> [Task objective]: Every line from the start of the data through the line containing "[557,316,621,337] [122,341,686,371] java" should be retyped exactly; the pictures should not.

> [Excerpted records]:

>>>

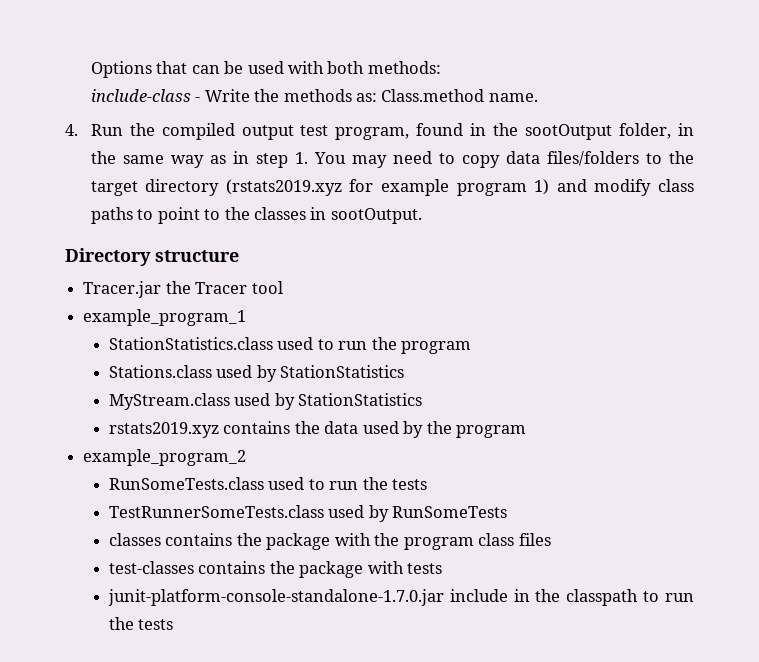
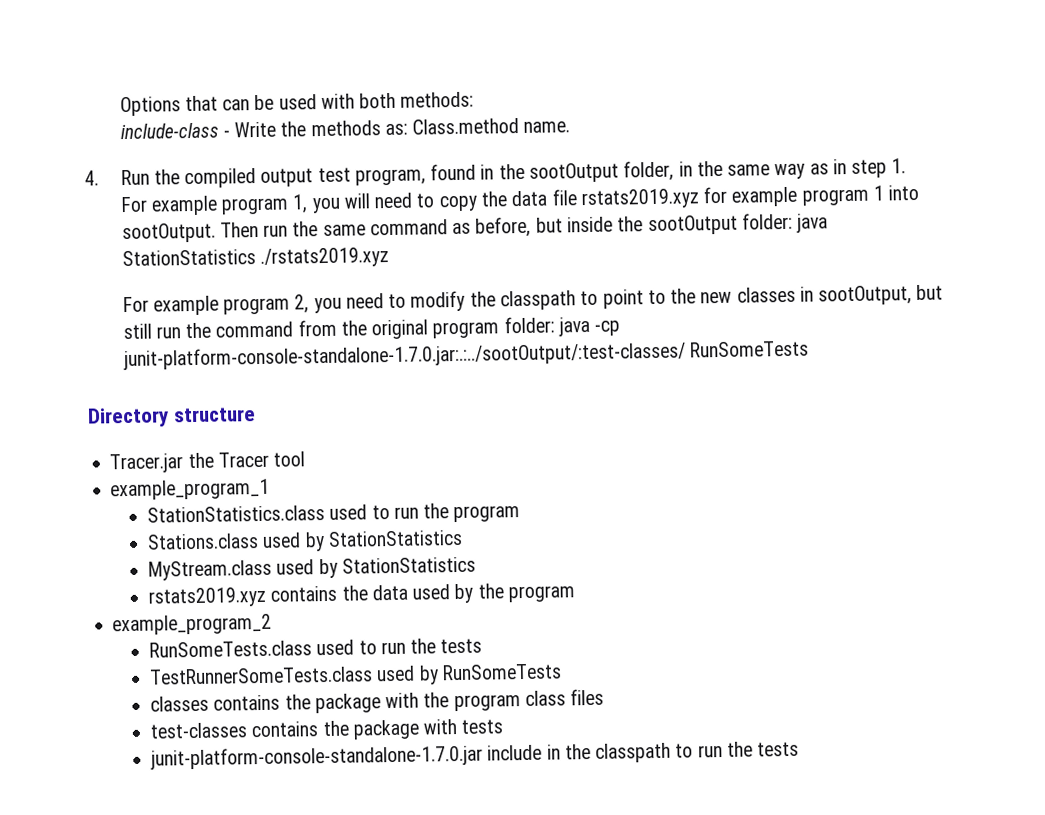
[313,151,695,168] [90,179,694,196] [90,207,133,224] You may need to copy data files/folders to the target directory (rstats2019.xyz for example program 1) and modify class paths -> [120,184,920,216] [121,212,829,244] [121,247,389,268] [122,290,576,316] // For example program 1, you will need to copy the data file rstats2019.xyz for example program 1 into sootOutput. Then run the same command as before, but inside the sootOutput folder: java StationStatistics ./rstats2019.xyz // For example program 2, you need to modify the classpath
(250, 213) none -> [700,291,733,304] new
[330,208,422,224] sootOutput. -> [818,284,944,306] [122,316,621,340] [122,340,809,371] sootOutput, but still run the command from the original program folder: java -cp junit-platform-console-standalone-1.7.0.jar:.:../sootOutput/:test-classes/ RunSomeTests

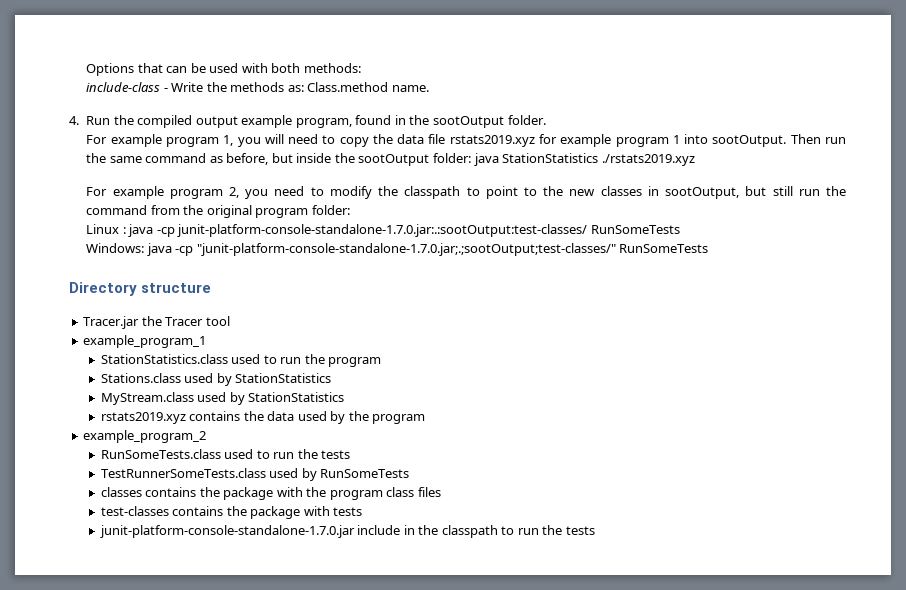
[317,167,351,183] test -> [241,115,293,128] example
[623,158,907,182] folder, in the same way as in step 1. -> [507,115,546,125] folder.
[557,316,621,337] [122,341,686,371] java -cp junit-platform-console-standalone-1.7.0.jar:.:../sootOutput/:test-classes/ -> [86,224,680,237] [86,243,616,256] // Linux : java -cp junit-platform-console-standalone-1.7.0.jar:.:sootOutput:test-classes/ RunSomeTests // Windows: java -cp "junit-platform-console-standalone-1.7.0.jar;.;sootOutput;test-classes/"

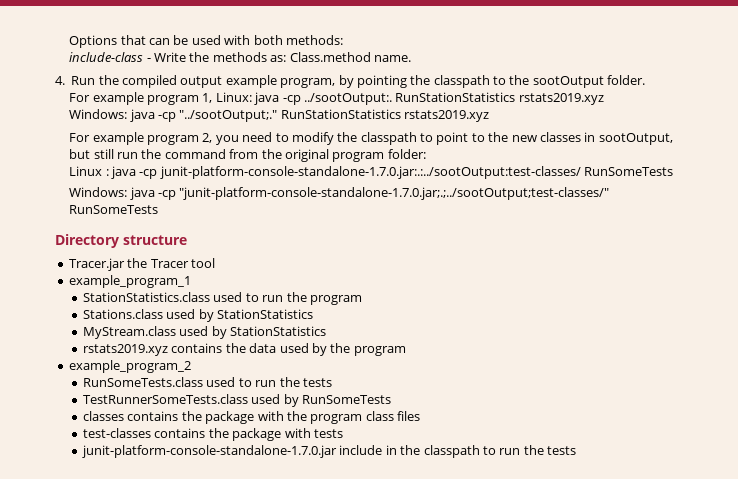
[355,115,406,125] found in -> [338,75,506,88] by pointing the classpath to
[237,134,846,147] [86,153,695,166] you will need to copy the data file rstats2019.xyz for example program 1 into sootOutput. Then run the same command as before, but inside the sootOutput folder: java StationStatistics ./rstats2019.xyz -> [215,92,604,105] [69,109,490,122] Linux: java -cp ../sootOutput:. RunStationStatistics rstats2019.xyz // Windows: java -cp "../sootOutput;." RunStationStatistics rstats2019.xyz
[177,224,588,237] junit-platform-console-standalone-1.7.0.jar:.:sootOutput:test-classes/ -> [159,166,581,179] junit-platform-console-standalone-1.7.0.jar:.:../sootOutput:test-classes/
[196,243,616,256] "junit-platform-console-standalone-1.7.0.jar;.;sootOutput;test-classes/" -> [179,187,610,200] "junit-platform-console-standalone-1.7.0.jar;.;../sootOutput;test-classes/"

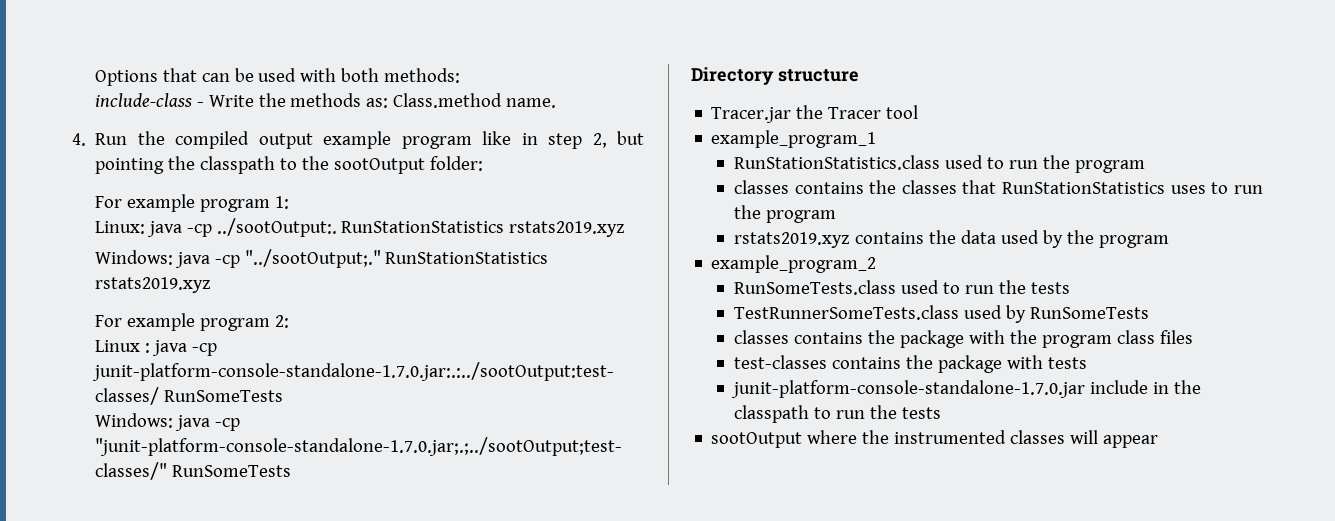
[280,75,354,88] program, by -> [401,131,645,149] program like in step 2, but
[607,75,646,85] [69,92,213,105] folder. // For example program 1, -> [430,156,484,171] [94,194,289,212] folder: // For example program 1: //
[202,132,673,145] [69,149,426,162] 2, you need to modify the classpath to point to the new classes in sootOutput, but still run the command from the original program folder: -> [274,315,289,328] 2:
[83,292,211,302] StationStatistics.class -> [733,155,940,170] RunStationStatistics.class
[83,309,314,322] [83,326,327,339] Stations.class used by StationStatistics // MyStream.class used by StationStatistics -> [733,180,1263,194] [733,205,836,223] classes contains the classes that RunStationStatistics uses to run the program
(577, 450) none -> [711,430,1159,448] // sootOutput where the instrumented classes will appear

<<<

> [Your solution]:
[313,151,695,168] [90,179,694,196] [90,207,133,224] You may need to copy data files/folders to the target directory (rstats2019.xyz for example program 1) and modify class paths -> [120,184,920,216] [121,212,829,244] [121,247,389,268] [122,290,576,316] // For example program 1, you will need to copy the data file rstats2019.xyz for example program 1 into sootOutput. Then run the same command as before, but inside the sootOutput folder: java StationStatistics ./rstats2019.xyz // For example program 2, you need to modify the classpath
(250, 213) none -> [700,291,733,304] new
[330,208,422,224] sootOutput. -> [818,284,944,306] [122,316,621,340] [122,340,809,371] sootOutput, but still run the command from the original program folder: java -cp junit-platform-console-standalone-1.7.0.jar:.:../sootOutput/:test-classes/ RunSomeTests

[317,167,351,183] test -> [241,115,293,128] example
[623,158,907,182] folder, in the same way as in step 1. -> [507,115,546,125] folder.
[557,316,621,337] [122,341,686,371] java -cp junit-platform-console-standalone-1.7.0.jar:.:../sootOutput/:test-classes/ -> [86,224,680,237] [86,243,616,256] // Linux : java -cp junit-platform-console-standalone-1.7.0.jar:.:sootOutput:test-classes/ RunSomeTests // Windows: java -cp "junit-platform-console-standalone-1.7.0.jar;.;sootOutput;test-classes/"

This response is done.